When you copy the data, keep every line exactly as written and skip the pictures.
[Source data — start]
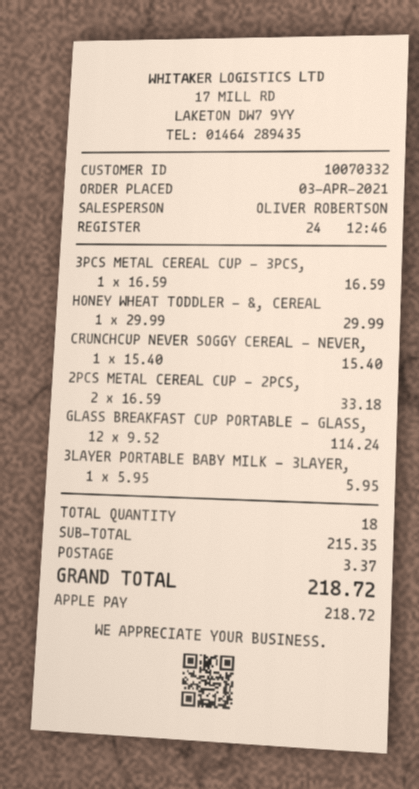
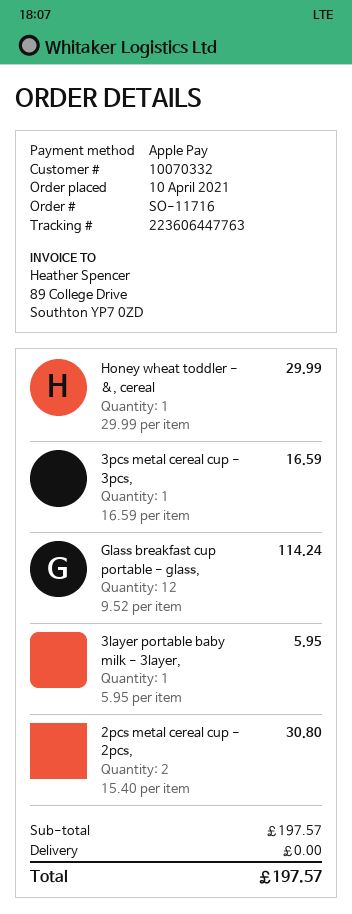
order date: 2021-04-03 -> 2021-04-10
CRUNCHCUP NEVER SOGGY CEREAL - NEVER,: 1 x 15.40 = 15.40 -> none
2PCS METAL CEREAL CUP - 2PCS,: 2 x 16.59 = 33.18 -> 2 x 15.40 = 30.80
subtotal: 215.35 -> 197.57
shipping: 3.37 -> 0.00
total: 218.72 -> 197.57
[Source data — finish]
Exercise output:
order date: 2021-04-03 -> 2021-04-10
CRUNCHCUP NEVER SOGGY CEREAL - NEVER,: 1 x 15.40 = 15.40 -> none
2PCS METAL CEREAL CUP - 2PCS,: 2 x 16.59 = 33.18 -> 2 x 15.40 = 30.80
subtotal: 215.35 -> 197.57
shipping: 3.37 -> 0.00
total: 218.72 -> 197.57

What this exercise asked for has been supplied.